Uma língua falada em vasta superfície geográfica não pode ter uniformidade perfeita. De região para região se apresentam divergências de vária espécie, entre as quais sobrelevam as de carácter fonético, e as que resultam do vocabulário local. Concretamente, não há uma língua, e sim vários dialectos.

Estabelecendo a união entre os dialectos, existe em geral uma língua escrita, diferente da falada, pois, como diz muito bem Said Ali, «em todos os países, em todas as camadas sociais o homem, ao fixar suas ideias no papiro, no pergaminho, no papel, sente perfeitamente que vai deixar o ambiente habitual para alçar-se a uma esfera superior mais pura,» e nestas circunstâncias «as mesmas vulgaridades da vida não lhe parecem dignas de serem descritas senão em linguagem acima da vulgar.» ("Dificuldades da L. Port.", 289).

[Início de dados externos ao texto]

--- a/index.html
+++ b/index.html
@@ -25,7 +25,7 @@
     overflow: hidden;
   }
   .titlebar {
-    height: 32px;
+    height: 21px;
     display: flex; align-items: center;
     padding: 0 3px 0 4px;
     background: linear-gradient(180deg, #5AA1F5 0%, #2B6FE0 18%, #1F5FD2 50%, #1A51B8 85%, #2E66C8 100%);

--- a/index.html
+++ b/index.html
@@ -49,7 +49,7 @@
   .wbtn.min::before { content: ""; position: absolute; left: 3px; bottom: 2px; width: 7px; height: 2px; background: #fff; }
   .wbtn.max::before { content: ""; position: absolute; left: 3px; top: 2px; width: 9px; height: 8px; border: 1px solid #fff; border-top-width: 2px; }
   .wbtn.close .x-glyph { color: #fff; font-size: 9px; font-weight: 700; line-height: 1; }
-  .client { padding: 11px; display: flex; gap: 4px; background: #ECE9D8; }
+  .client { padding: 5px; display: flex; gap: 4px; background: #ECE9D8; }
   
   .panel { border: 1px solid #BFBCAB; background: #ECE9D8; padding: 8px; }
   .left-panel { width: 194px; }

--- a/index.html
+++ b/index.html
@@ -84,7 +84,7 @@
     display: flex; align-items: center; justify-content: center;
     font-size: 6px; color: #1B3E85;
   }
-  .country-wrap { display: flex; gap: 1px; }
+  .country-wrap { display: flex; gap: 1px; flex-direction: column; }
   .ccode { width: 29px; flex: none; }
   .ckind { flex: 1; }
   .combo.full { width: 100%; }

Para nenhuma outra língua me parece isto tão verdadeiro como para a nossa, - a que usamos no Brasil.

Trazida pelos Portugueses, implantada, muito longe da Metrópole, em meio físico e social muito diverso, posta em contacto com elementos indígenas, e africanos, cedo para aqui importados da África, e mais, penetrando e espalhando-se por dilatado território, não tardou a acusar diferenças em relação ao português europeu. Conservou formas que este ia perdendo (arcaísmos), assimilou expressões das línguas com as quais convivia, alterou a significação das palavras, criou outras, e, principalmente, realizou, por influência do clima e dos elementos étnicos estranhos, modificações na estrutura material dos vocábulos.

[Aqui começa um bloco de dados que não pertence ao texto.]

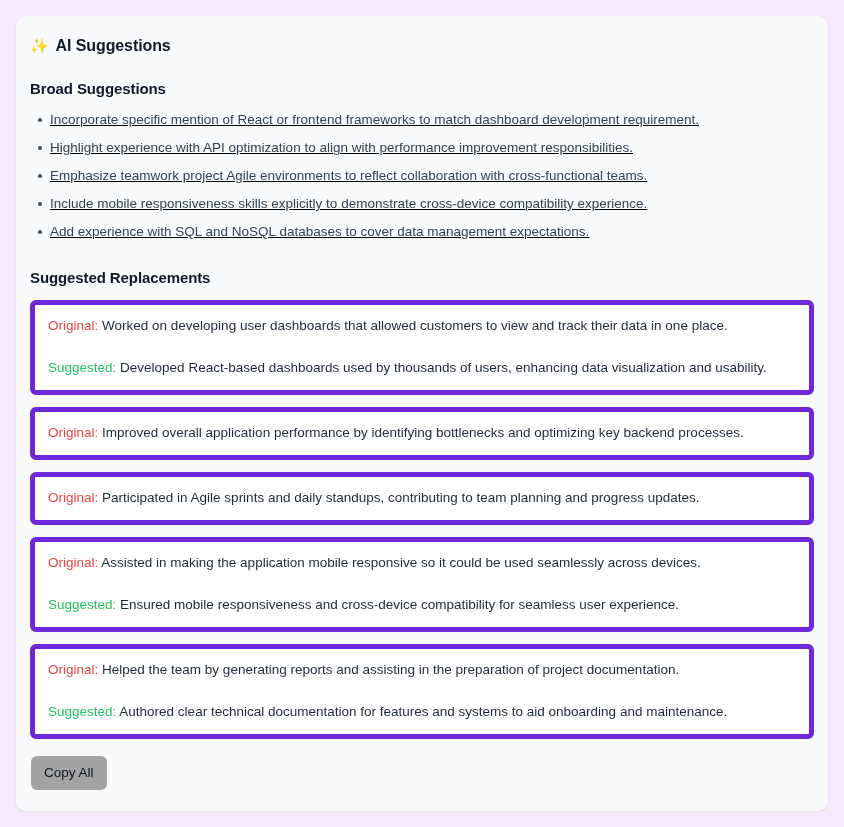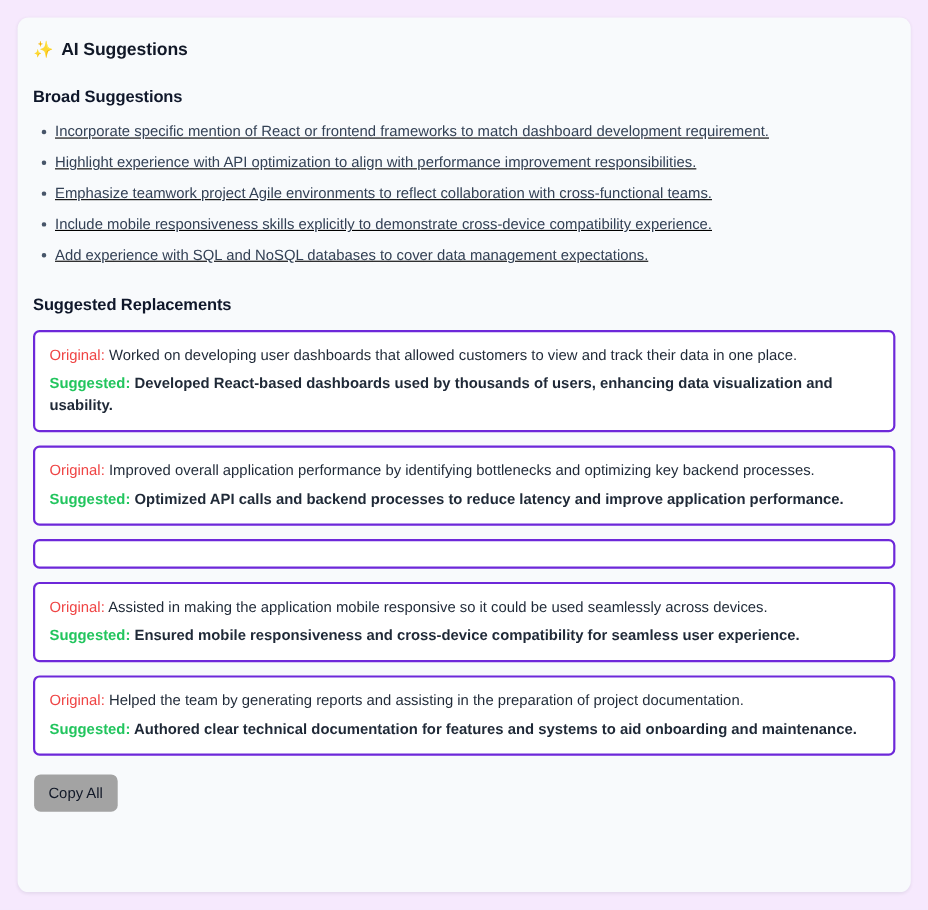--- a/index.html
+++ b/index.html
@@ -77,7 +77,7 @@
   .cards { margin-top: 12px; }
   .sugg-card {
     background: #ffffff;
-    border: 2px solid #6d28d9;
+    border: 5px solid #6d28d9;
     border-radius: 6px;
     padding: 11px 13px 12px 13px;
     margin-bottom: 12px;

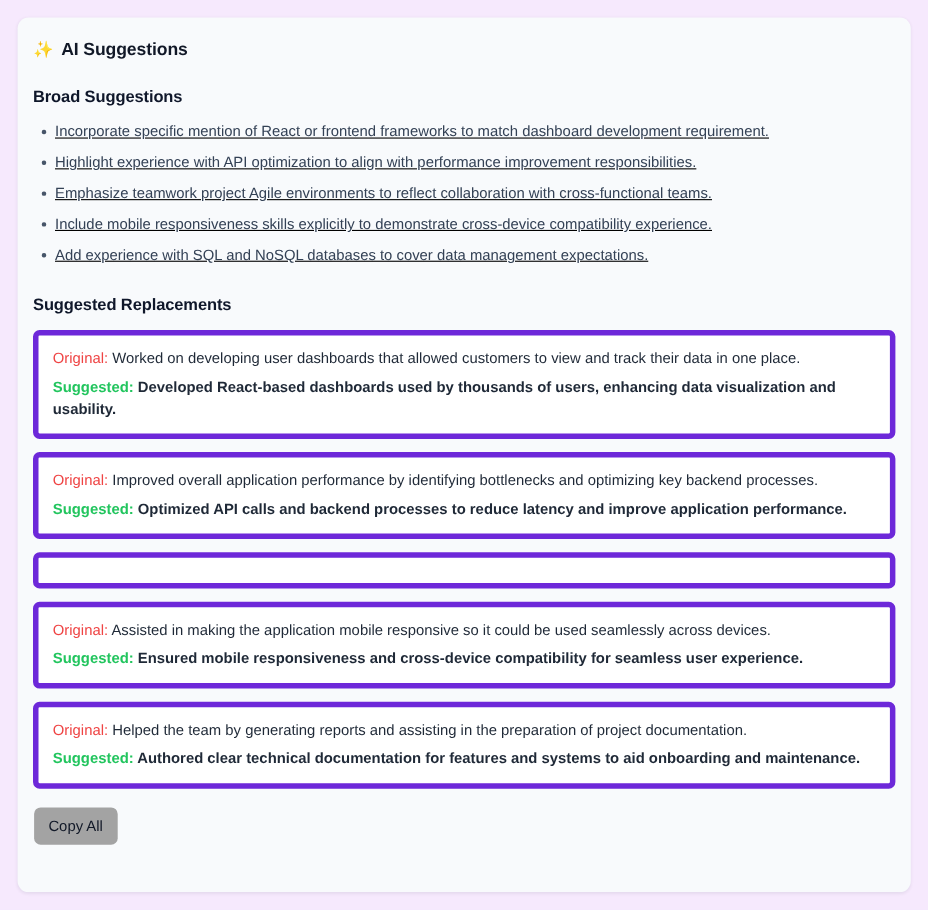--- a/index.html
+++ b/index.html
@@ -88,7 +88,7 @@
     color: #1f2937;
     margin: 0;
   }
-  .sugg-line + .sugg-line { margin-top: 6px; font-weight: bold; }
+  .sugg-line + .sugg-line { margin-top: 22px; }
   .lbl-original { color: #ef4444; }
   .lbl-suggested { color: #22c55e; }
   .footer { padding: 5px 0 0 1px; }

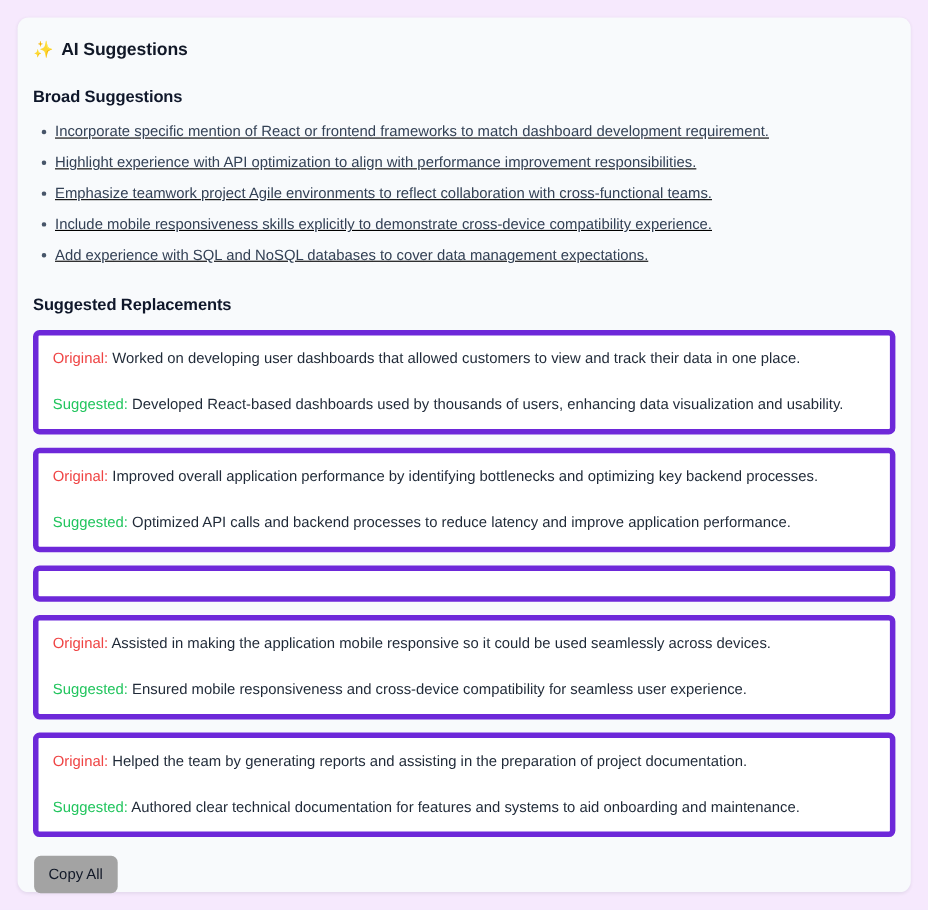--- a/index.html
+++ b/index.html
@@ -137,7 +137,6 @@
 
       <div class="sugg-card">
         <p class="sugg-line"><span class="lbl-original">Original:</span> <span>Improved overall application performance by identifying bottlenecks and optimizing key backend processes.</span></p>
-        <p class="sugg-line"><span class="lbl-suggested">Suggested:</span> <span>Optimized API calls and backend processes to reduce latency and improve application performance.</span></p>
       </div>
 
       <div class="sugg-card">

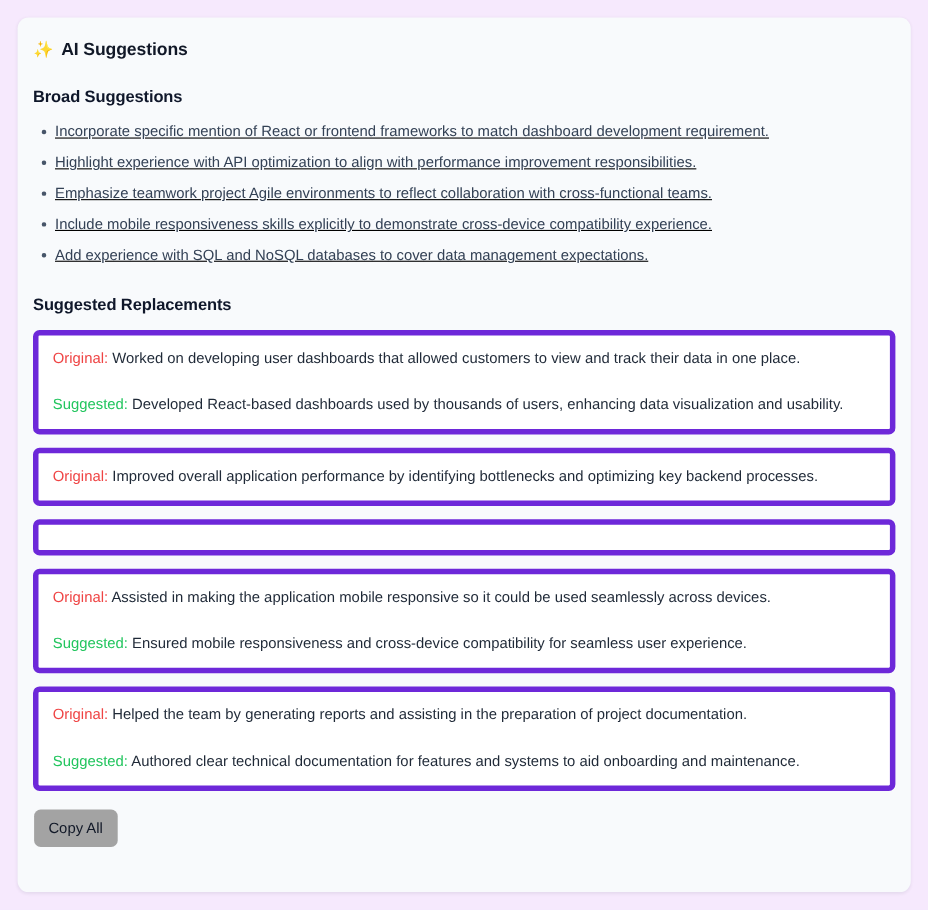--- a/index.html
+++ b/index.html
@@ -140,6 +140,7 @@
       </div>
 
       <div class="sugg-card">
+        <p class="sugg-line"><span class="lbl-original">Original:</span> <span>Participated in Agile sprints and daily standups, contributing to team planning and progress updates.</span></p>
       </div>
 
       <div class="sugg-card">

Cedo a nossa língua falada, ainda, nos grandes centros, se diferençou notavelmente da nossa língua escrita, conservada mais ou menos fiel à de Portugal, graças ao estudo a que nos levou «a necessidade de manusear os antigos clássicos e imitar os primores e a urbanidade da língua, que comprometíamos na babel de tantas raças.» Ainda as pessoas ilustradas e com propensão para a leitura dos grandes modelos vernáculos, não conseguem despojar-se completamente dos nossos modismos quando falam, se bem que, escrevendo, a língua portuguesa lhes flua pura e fácil da pena exercitada.

Tem sido tal a acção do ensino e da leitura dos exemplares clássicos, que expressões que no falar cotidiano ouvimos e empregamos com a maior naturalidade, nos chocariam violentamente, se as topássemos nalgum escrito. A muitos até moveriam elas ao riso e à galhofa: «Ele ê vem. Quê dê o meu chapéu? Nunca vi ela tão contente como hoje. Não faz isto, por favor; não me amola mais, já te disse. Ele trouxe isto para mim ver.»

Há, pois, uma certa barreira entre as duas línguas, a falada e a literária; mas essa barreira não é tal, que impeça a reacção recíproca de uma sobre a outra, numa espécie de osmose lingüística.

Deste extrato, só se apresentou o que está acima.